Welcome to Monday. Sisters work to ensure citizens are able to exercise their right to vote. Catholic pacificists say Pope Francis' latest encyclical moves away from just war theory. NCR political columnist Michael Sean Winters says Amy Coney Barrett already has her mind made up and it is reliably conservative. 
Having her volunteers register voters three days a week for the last two months in Youngstown, Ohio - not to mention the training and preparation beforehand - has been a lot of work, but Humility of Mary Sr. Ann McManamon said it's worth it.

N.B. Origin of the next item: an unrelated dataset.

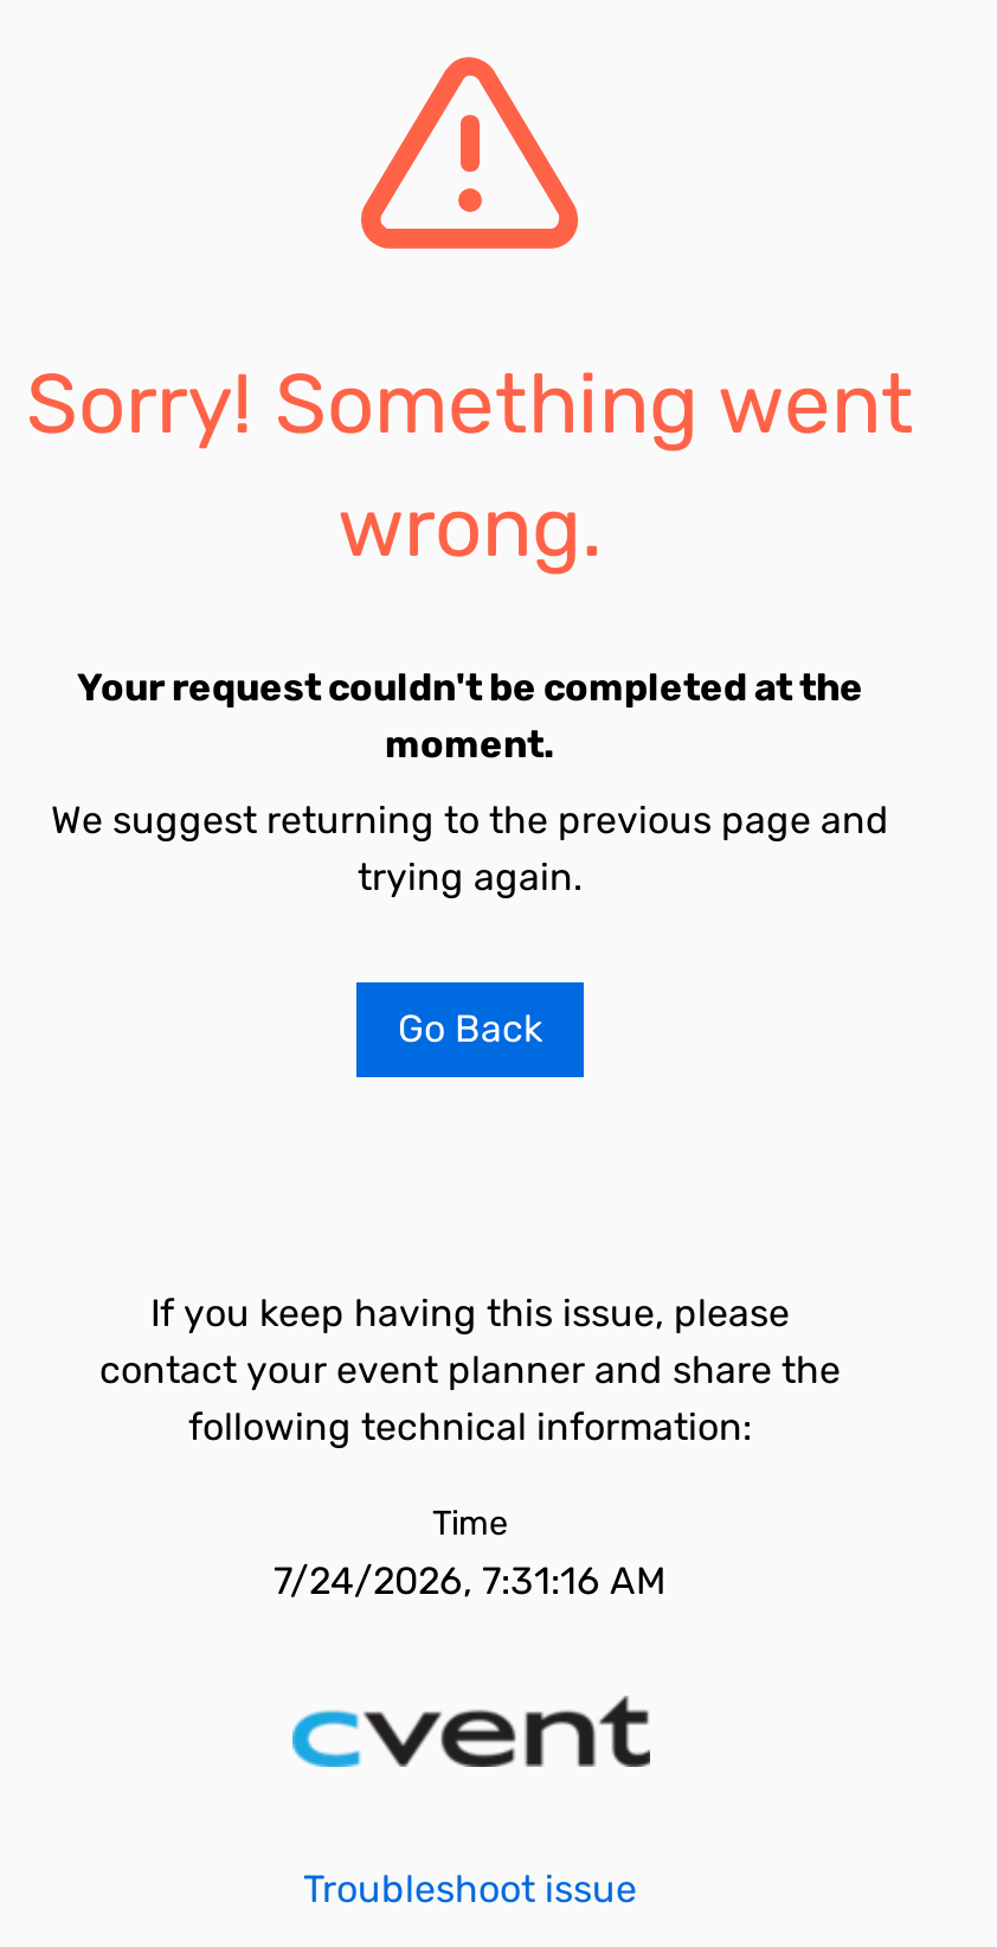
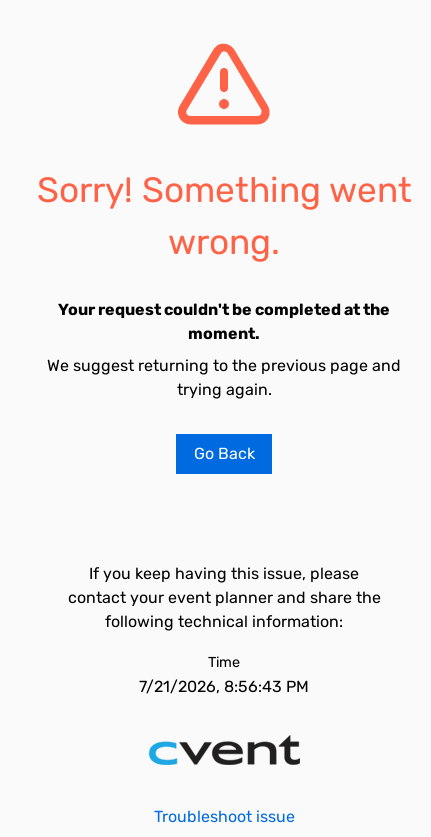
[274,1558,667,1603] 7/24/2026, 7:31:16 AM -> [139,677,309,696] 7/21/2026, 8:56:43 PM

McManamon is just one of many Catholic sisters across the United States who are working to ensure citizens are able to exercise their right to vote. They work for legislative changes to make voting easier, they register voters and they work the polls on Election Day.

Sr. Marie Lucey, a Sister of St. Francis of Philadelphia, is one of those working to get out the vote. She's the associate director of Franciscan Action Network, which made three videos this year to encourage people to vote.

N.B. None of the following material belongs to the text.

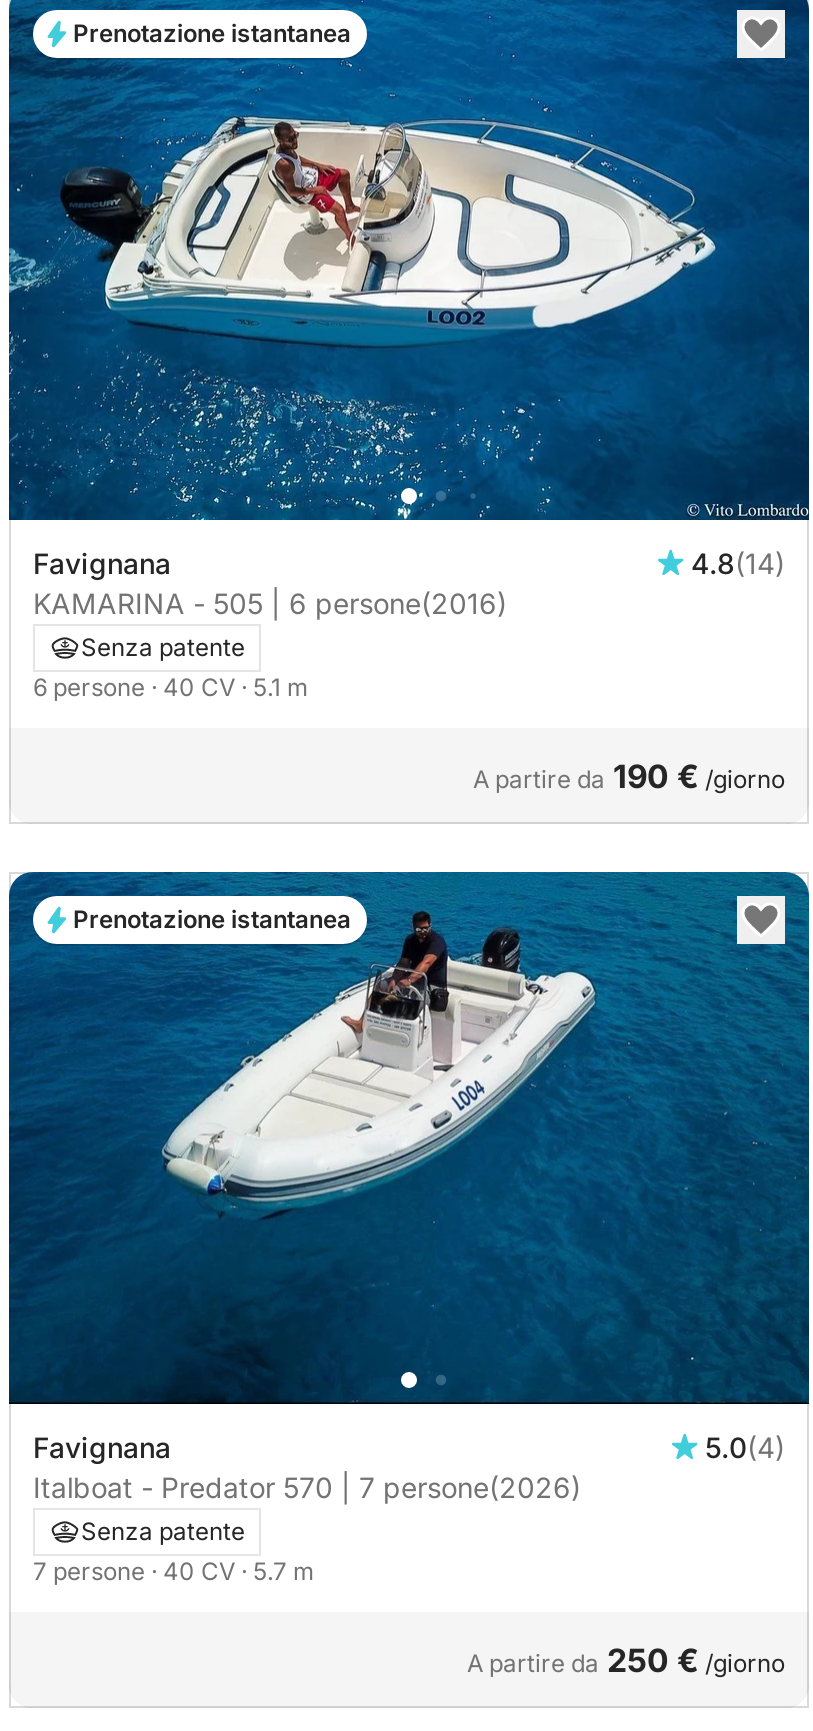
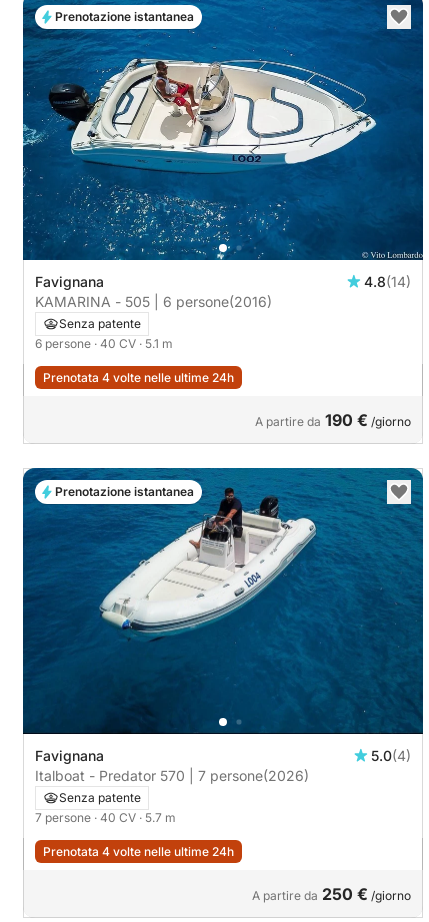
none -> [43,370,234,384] Prenotata 4 volte nelle ultime 24h
none -> [43,844,234,859] Prenotata 4 volte nelle ultime 24h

"We don't have a good history of voting in this country," Lucey said. "We either take too much for granted, or people think their vote doesn't count. But voting is a right and a responsibility."  
More background:
  • The Reflective Voting Guide, produced by 11 congregational justice and peace promoters, sought to emphasize one point above all: Discerning whom to vote for is not a one-issue matter.

  • Amazon's documentary, "All In: The Fight for Democracy," explores the history - and current state of - voter suppression in the United States.
     
  • #Every30Seconds is a national campaign that aims to engage Latino young adults and empower them to vote in the upcoming elections. 
Past and present leaders of Pax Christi International hope the Catholic Church will formally set aside its long-held teachings on just war theory with the release of Pope Francis' new encyclical Fratelli Tutti, in which the pope wrote it is "very difficult" to invoke the theory today because of the brutality of modern combat.

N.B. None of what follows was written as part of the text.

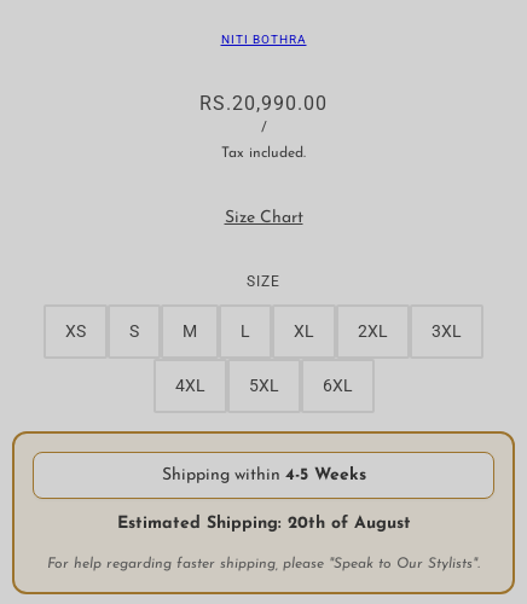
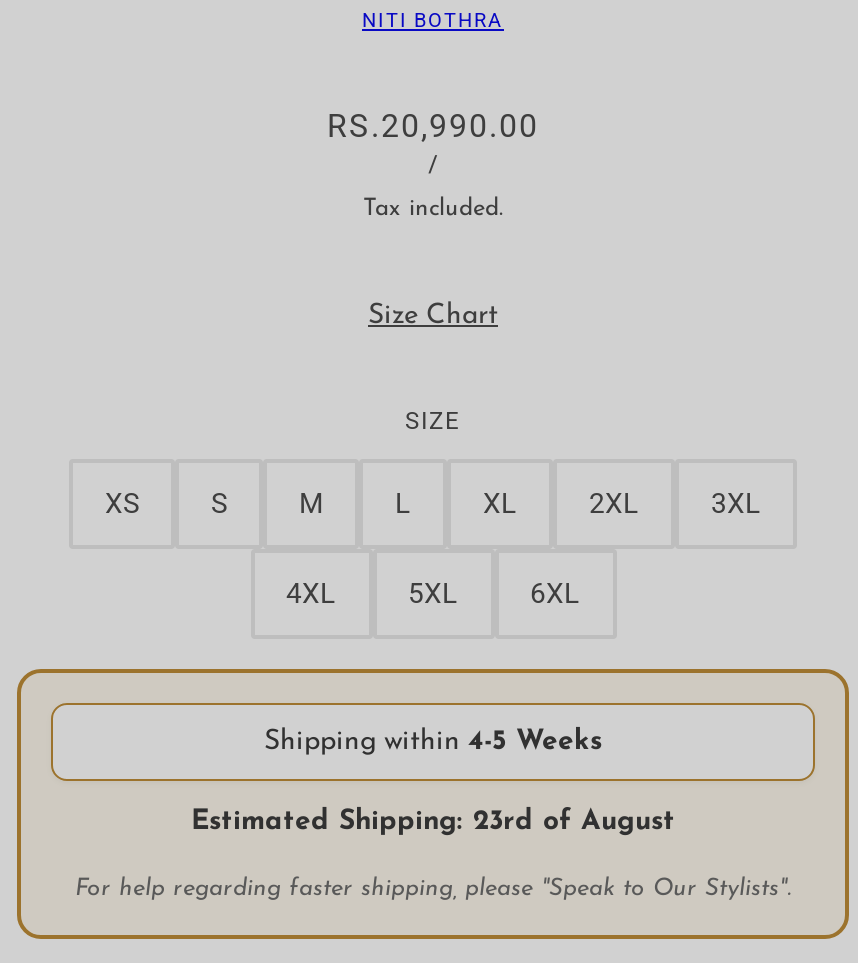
[117,514,410,532] Estimated Shipping: 20th of August -> [191,806,675,836] Estimated Shipping: 23rd of August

In Fratelli Tutti, Francis says that nuclear, chemical and biological weapons, and new technological combat systems "have granted war an uncontrollable destructive power over great numbers of innocent civilians."

"We can no longer think of war as a solution, because its risks will probably always be greater than its supposed benefits," he states. "In view of this, it is very difficult nowadays to invoke the rational criteria elaborated in earlier centuries to speak of the possibility of a 'just war.'"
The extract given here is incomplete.